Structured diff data
>>>>>

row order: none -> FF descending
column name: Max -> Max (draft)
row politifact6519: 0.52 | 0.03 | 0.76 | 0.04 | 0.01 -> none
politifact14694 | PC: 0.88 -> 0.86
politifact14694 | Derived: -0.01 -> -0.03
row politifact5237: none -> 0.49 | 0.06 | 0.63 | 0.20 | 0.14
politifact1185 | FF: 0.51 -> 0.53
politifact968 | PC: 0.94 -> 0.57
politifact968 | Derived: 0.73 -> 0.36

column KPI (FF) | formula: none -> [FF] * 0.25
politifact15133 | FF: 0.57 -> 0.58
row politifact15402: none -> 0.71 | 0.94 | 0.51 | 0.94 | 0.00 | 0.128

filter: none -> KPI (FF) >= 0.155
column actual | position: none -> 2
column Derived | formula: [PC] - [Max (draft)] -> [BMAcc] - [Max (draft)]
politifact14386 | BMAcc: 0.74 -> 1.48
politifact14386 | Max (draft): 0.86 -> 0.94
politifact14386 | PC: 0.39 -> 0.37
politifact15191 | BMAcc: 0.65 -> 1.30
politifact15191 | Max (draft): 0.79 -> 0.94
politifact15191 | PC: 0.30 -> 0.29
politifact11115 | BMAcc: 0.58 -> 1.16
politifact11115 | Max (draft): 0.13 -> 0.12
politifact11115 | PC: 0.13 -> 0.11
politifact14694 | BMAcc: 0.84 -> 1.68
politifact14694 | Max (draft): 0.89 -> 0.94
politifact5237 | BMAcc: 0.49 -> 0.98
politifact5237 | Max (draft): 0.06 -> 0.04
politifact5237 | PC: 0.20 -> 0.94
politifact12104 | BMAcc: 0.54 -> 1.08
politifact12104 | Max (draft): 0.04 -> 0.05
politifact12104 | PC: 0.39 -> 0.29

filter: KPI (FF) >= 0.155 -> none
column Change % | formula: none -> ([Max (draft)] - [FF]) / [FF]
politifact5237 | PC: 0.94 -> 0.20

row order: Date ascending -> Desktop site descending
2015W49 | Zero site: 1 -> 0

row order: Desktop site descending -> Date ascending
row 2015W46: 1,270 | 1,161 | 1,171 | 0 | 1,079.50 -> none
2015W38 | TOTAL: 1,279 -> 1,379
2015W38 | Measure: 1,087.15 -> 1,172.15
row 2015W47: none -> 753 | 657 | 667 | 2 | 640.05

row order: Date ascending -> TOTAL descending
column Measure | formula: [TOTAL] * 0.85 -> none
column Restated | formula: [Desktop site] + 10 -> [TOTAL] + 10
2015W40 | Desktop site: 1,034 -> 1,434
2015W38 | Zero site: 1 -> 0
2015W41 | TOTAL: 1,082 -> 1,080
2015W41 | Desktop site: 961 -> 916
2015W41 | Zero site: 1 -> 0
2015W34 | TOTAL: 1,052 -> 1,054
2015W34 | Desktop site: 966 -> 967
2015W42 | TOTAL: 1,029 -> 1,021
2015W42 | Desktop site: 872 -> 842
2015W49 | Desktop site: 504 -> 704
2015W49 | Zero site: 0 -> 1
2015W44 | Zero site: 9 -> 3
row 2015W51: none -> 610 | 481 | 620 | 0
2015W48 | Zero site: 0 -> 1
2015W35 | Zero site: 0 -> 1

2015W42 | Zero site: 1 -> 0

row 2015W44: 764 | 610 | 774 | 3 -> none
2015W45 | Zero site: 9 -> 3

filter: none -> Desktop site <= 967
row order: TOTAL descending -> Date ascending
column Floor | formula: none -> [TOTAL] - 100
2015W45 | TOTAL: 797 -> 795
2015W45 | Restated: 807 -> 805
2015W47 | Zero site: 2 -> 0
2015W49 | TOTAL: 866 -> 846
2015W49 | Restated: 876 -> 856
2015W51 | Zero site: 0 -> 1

<<<<<

▸ What you should do
Of the lines above, show those in which "draft" appears.

▸ Expected answer
column name: Max -> Max (draft)
column Derived | formula: [PC] - [Max (draft)] -> [BMAcc] - [Max (draft)]
politifact14386 | Max (draft): 0.86 -> 0.94
politifact15191 | Max (draft): 0.79 -> 0.94
politifact11115 | Max (draft): 0.13 -> 0.12
politifact14694 | Max (draft): 0.89 -> 0.94
politifact5237 | Max (draft): 0.06 -> 0.04
politifact12104 | Max (draft): 0.04 -> 0.05
column Change % | formula: none -> ([Max (draft)] - [FF]) / [FF]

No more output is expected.